Short takes: the rise of the personal cloud; what’s in an app; and some thoughts on Oracle

This content is 12 years old. I don't routinely update old blog posts as they are only intended to represent a view at a particular point in time. Please be warned that the information here may be out of date.

A few highlights from my week that didn’t grow into blog posts of their own…

Oracle: complete, open and integrated

I was at an Oracle event earlier this week when I heard the following comment that amused me somewhat (non-attributed to protect the not-so-innocent):

“Oracle likes to say they are complete, open and integrated – and they are:

  • Complete – as in ‘we have a long price list’.
  • Open – as in ‘we’re not arrogant enough to think you buy everything from us’.
  • Integrated – as in ‘if we own both sides of the connection we’ll sell you the integration’.”

I don’t have enough experience of working with Oracle to know how true that is, but it certainly fits the impression I have of the company… I wonder what the Microsoft equivalent would be…

The rise of the Personal Cloud

I’ve been catching up with reading the paper copy of Computing that arrives ever fortnight (and yes, I do prefer the dead tree edition – I wouldn’t generally read the online content without it).

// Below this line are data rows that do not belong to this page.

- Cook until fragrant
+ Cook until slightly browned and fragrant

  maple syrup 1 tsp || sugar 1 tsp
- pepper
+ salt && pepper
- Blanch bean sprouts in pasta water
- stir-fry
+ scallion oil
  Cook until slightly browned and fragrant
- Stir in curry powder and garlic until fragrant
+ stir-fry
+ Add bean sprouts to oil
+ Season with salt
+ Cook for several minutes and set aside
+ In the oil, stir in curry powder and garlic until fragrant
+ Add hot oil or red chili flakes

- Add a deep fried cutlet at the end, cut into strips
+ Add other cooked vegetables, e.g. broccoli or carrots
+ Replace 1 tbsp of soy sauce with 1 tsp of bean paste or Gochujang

One of the main features on 22 March was about the rise of the personal cloud – a contentious topic among some, but one to ignore at your peril as I highlighted in a recent post.

One quote I particularly liked from the article was this one:

“The personal cloud isn’t so much the death of the PC as its demotion. The PC has become just another item in a growing arsenal of access devices.”

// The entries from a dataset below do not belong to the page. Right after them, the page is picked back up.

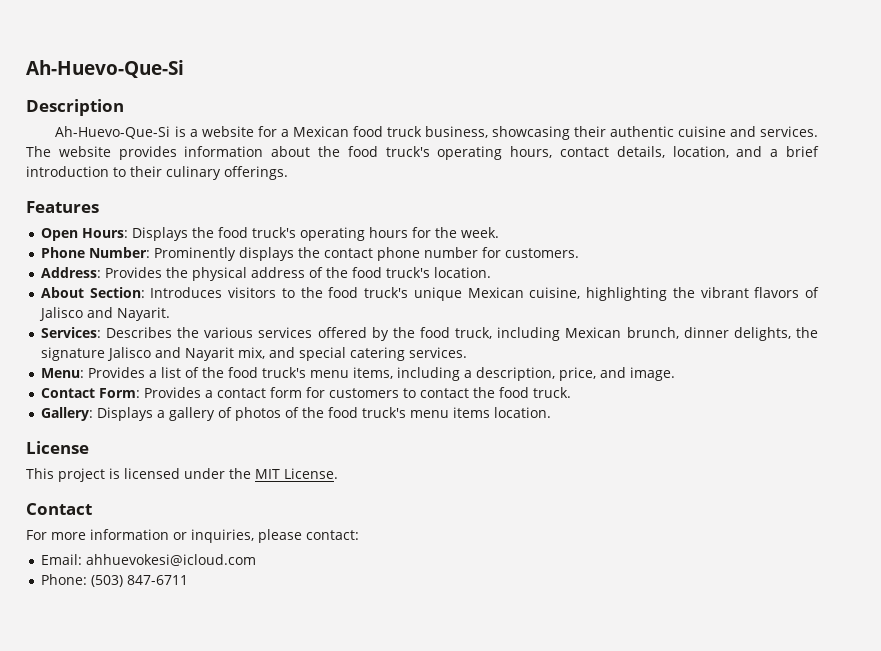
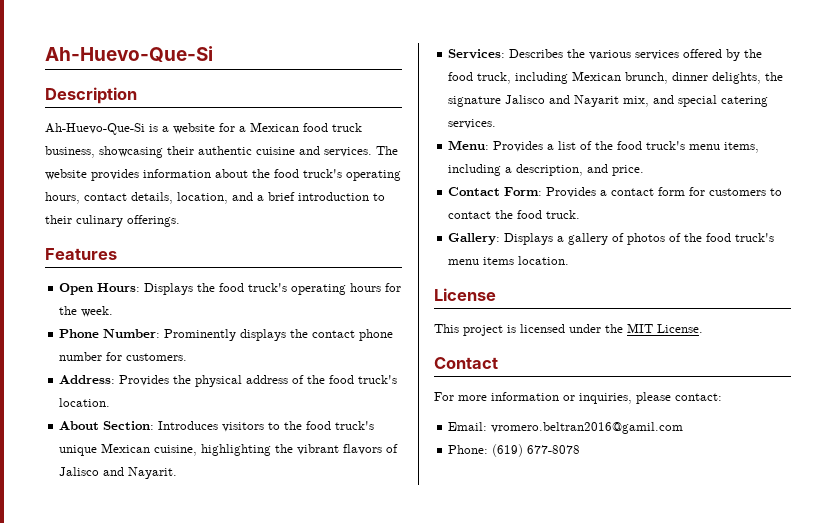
- Menu: Provides a list of the food truck's menu items, including a description, price, and image.
+ Menu: Provides a list of the food truck's menu items, including a description, and price.
- Email: ahhuevokesi@icloud.com
+ Email: vromero.beltran2016@gamil.com
- Phone: (503) 847-6711
+ Phone: (619) 677-8078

Now all we need is for a few more IT departments to wake up to this, and architect their enterprise to deliver device-agnostic services…

What’s app?

In another Computing article, I was reading about some of the technologies that Barclays is implementing and it was interesting to read COO Shaygan Kheradpir’s view on apps:

“Many […] tasks that happen on the front-line are […] app-oriented […].

And what are apps? They are deep and narrow. They’re not like PC applications, which are broad and shallow. You want apps to do one, often complex, task.”

Sounds like Unix to me! (but also pretty much nails why mobile apps work so well in small packages.)